After an intensive hiring process with outstanding candidates, Pat Charlebois has been selected to lead Illinois-Indiana Sea Grant (IISG) outreach program efforts. Before taking on this new role, Charlebois was IISG’s aquatic invasive species outreach specialist and coordinator for over 20 years.
“Pat has great experience as a highly successful outreach specialist and coordinator of Illinois-Indiana Sea Grant’s aquatic invasive species program,” said Tomas Höök, director of IISG. “We’re excited to work with her as she builds on this experience to collaboratively oversee IISG’s diverse outreach programs.”
As the outreach program leader, Charlebois will lead the development, expansion and delivery of science-based outreach programming that helps communities and individuals make informed choices when managing and interacting with natural resources. She will help connect IISG’s specialists with scientists and potential partners and enhance our existing partnerships with Illinois Extension, Purdue Extension and the Prairie Research Institute.
“As I move into the role of outreach program leader, I’m excited by the prospect of using my experience to help IISG improve upon the great outreach programming that we’re known for,” said Charlebois. “I’m looking forward to mentoring our new staff as they build their own outreach programs, and I’m pleased to be helping lead the program as we continue to address Great Lakes issues.”
Charlebois has been acknowledged with several awards throughout her career, including an APEX Award for Publication Excellence, Professional Merit Awards from the Illinois Department of Natural Resources and Illinois Lake Management Association, and a National Sea Grant Blue Ribbon Award. She received both her B.S. and M.S. degrees in biology with a concentration in aquatic ecology from the University of Notre Dame.

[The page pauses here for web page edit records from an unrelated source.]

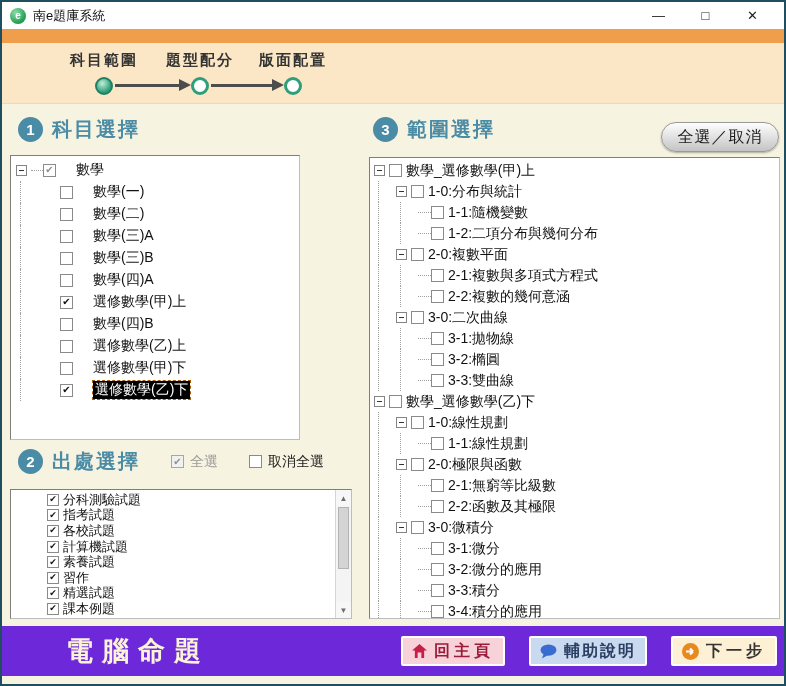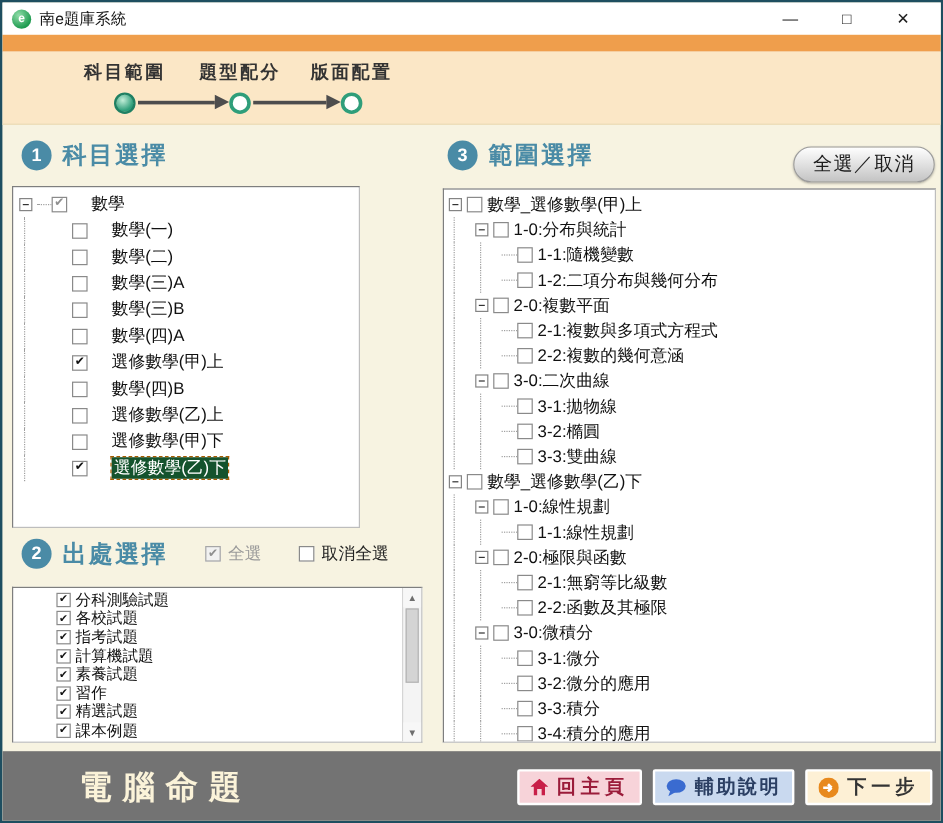--- a/index.html
+++ b/index.html
@@ -67,21 +67,21 @@
   .exp::before { content:""; position:absolute; left:2px; right:2px; top:4px; height:1px; background:#333; }
   .cb { width:13px; height:13px; border:1px solid #8a8a8a; background:#fff; flex:none;
         display:flex; align-items:center; justify-content:center; }
   .cb.checked::before { content:"✔"; color:#111; font-size:10px; line-height:1; }
   .cb.partial::before { content:"✔"; color:#8f8f8f; font-size:10px; line-height:1; }
   .cb.disabled { background:#f1f1f1; border-color:#a6a6a6; }
   .lbl { margin-left:4px; }
   #subject-tree .lbl { margin-left:20px; }
   #subject-tree .stub.root { width:12px; }
   #subject-tree .guide { width:40px; }
-  .trow.sel .lbl { background:#14532d; color:#fff; outline:1px dashed #a65c00; padding:0 2px; margin-left:18px; }
+  .trow.sel .lbl { background:#000000; color:#fff; outline:1px dashed #a65c00; padding:0 2px; margin-left:18px; }
 
   
   .srow { display:flex; align-items:center; height:15.6px; font-size:13px; color:#111;
           padding-left:4px; white-space:nowrap;margin-left:32px; }
   .srow .cb { width:12px; height:12px; }
   .srow .cb.checked::before { font-size:9px; }
 
   
   .sb { position:absolute; right:0; top:0; width:16px; height:100%;
         background:#f4f4f4; border-left:1px solid #d5d5d5; }
@@ -93,24 +93,24 @@
               background:#d4d4d4; border:1px solid #b3b3b3; }
 
   
   .toggle-btn { position:absolute; left:659px; top:120px; width:118px; height:30px;
                 border-radius:15px; background:linear-gradient(#fefefe,#c4c4c4);
                 border:1px solid #9a9a9a; font-size:16px; color:#1d1d1d; letter-spacing:1px;
                 font-family:inherit; display:flex; align-items:center; justify-content:center;
                 box-shadow:0 1px 2px rgba(0,0,0,.3); }
 
   
-  .footer { position:absolute; left:0; top:624px; width:100%; height:60px; background:#737373;
+  .footer { position:absolute; left:0; top:624px; width:100%; height:50px; background:#6d28d9;
             display:flex; align-items:center; }
   .brand { margin-left:64px; font-size:27px; font-weight:bold; color:#fbf3d9; letter-spacing:9px; }
-  .fbtns { margin-left:auto; margin-right:7px; display:flex; gap:9px; }
+  .fbtns { margin-left:auto; margin-right:7px; display:flex; gap:24px; }
   .fbtn { height:30px; min-width:97px; padding:0 9px; border:2px solid #fff; border-radius:2px;
           display:flex; align-items:center; justify-content:center; gap:7px;
           font-size:16px; font-weight:bold; letter-spacing:4px; font-family:inherit; }
   .fbtn.home { background:#f7d3d9; color:#9b1c3a; }
   .fbtn.help { background:#c9d9ef; color:#2b3f63; letter-spacing:2px; }
   .fbtn.next { background:#fdf0d5; color:#333; }
   .fic { display:flex; align-items:center; flex:none; }
 </style>
 </head>
 <body>
@@ -216,25 +216,25 @@
       <span>取消全選</span>
     </span>
   </div>
   <div class="panel" id="source-list">
     <div class="srow">
         <div class="cb checked"></div>
         <span class="lbl">分科測驗試題</span>
       </div>
       <div class="srow">
         <div class="cb checked"></div>
+        <span class="lbl">指考試題</span>
+      </div>
+      <div class="srow">
+        <div class="cb checked"></div>
         <span class="lbl">各校試題</span>
-      </div>
-      <div class="srow">
-        <div class="cb checked"></div>
-        <span class="lbl">指考試題</span>
       </div>
       <div class="srow">
         <div class="cb checked"></div>
         <span class="lbl">計算機試題</span>
       </div>
       <div class="srow">
         <div class="cb checked"></div>
         <span class="lbl">素養試題</span>
       </div>
       <div class="srow">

Tomas Höök has taken the lead as director of Illinois-Indiana Sea Grant, managing program administration at Purdue University after the transition from University of Illinois. Höök, who has been with IISG since 2010, was previously the program’s associate director of research. He replaces Brian Miller, who served as IISG director for the past ten years.
“As director, I initially hope to help guide the program through the transition period as our administration moves from Illinois to Purdue and new staff members come on board, all while dealing with uncertain federal funding scenarios,” Höök said. “Eventually, I’d like to help our program develop new initiatives, partnerships and approaches to help inform and empower Illinois and Indiana communities.”
Höök holds an appointment as associate professor of fisheries and aquatic sciences in the Department of Forestry and Natural Resources at Purdue University. He directs a Purdue research lab that investigates environmental questions at the interface between applied and basic ecology, focusing on fish and fisheries ecology in the Great Lakes.
“Purdue is thrilled that Dr. Tomas Hook will serve as the next director of Illinois-Indiana Sea Grant,” said Robert Wagner, head of Purdue’s Department of Forestry and Natural Resources. “Tomas brings outstanding previous experience with IISG, as well as incredible expertise, to this leadership position. We are happy to once again serve as the lead institution for the next phase of Illinois-Indiana Sea Grant.”
Höök grew up in Sweden but completed high school in Alabama when his family moved to the United States and he now holds dual citizenship in both countries. He received his BS, MS and PhD from the University of Michigan. Prior to joining IISG and Purdue University, he worked at the Cooperative Institute for Limnology and Ecosystems Research (now known as CIGLR) and as a visiting scientist at Stockholm University in Sweden. Höök is also a former president of the International Association for Great Lakes Research.
“I enjoy working with IISG because I believe our program makes a real difference through applied research and engagement, thereby facilitating communities in Illinois and Indiana to improve quality of life and environmental conditions around Lake Michigan,” said Höök. “I also appreciate that IISG staff members are a dedicated, knowledgeable and fun bunch to work with.”